- About this task -
Please work out how many lines in the data below hold the word "Traças", and state only the number.

- Study material -
________________________________________

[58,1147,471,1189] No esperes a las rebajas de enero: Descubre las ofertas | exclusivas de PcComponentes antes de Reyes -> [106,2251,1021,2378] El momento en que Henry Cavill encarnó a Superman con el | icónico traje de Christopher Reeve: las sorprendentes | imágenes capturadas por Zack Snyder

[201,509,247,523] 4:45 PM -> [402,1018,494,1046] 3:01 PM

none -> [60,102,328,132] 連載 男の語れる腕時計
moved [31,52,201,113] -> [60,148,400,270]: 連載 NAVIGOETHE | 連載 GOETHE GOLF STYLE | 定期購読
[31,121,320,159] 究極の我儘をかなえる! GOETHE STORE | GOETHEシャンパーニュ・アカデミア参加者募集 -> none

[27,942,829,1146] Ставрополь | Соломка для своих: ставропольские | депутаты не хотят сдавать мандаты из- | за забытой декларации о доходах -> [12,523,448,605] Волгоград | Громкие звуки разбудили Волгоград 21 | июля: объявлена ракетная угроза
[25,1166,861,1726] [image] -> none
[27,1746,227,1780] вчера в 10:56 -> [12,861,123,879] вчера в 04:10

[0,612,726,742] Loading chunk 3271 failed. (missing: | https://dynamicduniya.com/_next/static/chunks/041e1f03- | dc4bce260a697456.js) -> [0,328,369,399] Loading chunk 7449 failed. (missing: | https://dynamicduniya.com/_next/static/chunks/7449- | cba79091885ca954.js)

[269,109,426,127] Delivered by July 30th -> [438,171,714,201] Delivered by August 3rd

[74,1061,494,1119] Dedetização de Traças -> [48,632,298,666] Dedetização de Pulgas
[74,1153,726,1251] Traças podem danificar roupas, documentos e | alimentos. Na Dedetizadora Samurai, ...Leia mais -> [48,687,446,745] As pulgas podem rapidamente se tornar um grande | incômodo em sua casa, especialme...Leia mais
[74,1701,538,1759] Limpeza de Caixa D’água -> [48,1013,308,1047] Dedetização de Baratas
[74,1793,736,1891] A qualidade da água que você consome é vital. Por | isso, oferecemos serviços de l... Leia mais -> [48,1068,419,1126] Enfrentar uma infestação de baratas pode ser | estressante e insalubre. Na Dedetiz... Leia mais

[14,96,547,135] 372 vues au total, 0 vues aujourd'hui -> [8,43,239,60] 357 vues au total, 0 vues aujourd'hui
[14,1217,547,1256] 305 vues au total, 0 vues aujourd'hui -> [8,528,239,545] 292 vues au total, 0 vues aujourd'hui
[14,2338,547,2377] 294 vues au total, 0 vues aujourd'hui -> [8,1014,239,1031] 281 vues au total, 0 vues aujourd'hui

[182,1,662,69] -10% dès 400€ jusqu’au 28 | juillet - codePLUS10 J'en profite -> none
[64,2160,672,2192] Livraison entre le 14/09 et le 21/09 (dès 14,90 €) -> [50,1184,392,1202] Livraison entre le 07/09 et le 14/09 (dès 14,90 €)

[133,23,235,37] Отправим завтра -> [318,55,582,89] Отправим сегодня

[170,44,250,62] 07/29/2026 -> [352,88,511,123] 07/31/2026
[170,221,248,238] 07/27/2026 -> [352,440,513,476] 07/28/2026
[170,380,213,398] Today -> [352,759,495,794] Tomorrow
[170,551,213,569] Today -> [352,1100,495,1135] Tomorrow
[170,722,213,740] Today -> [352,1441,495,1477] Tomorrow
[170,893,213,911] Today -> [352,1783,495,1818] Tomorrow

________________________________________

- Result of the exercise -
2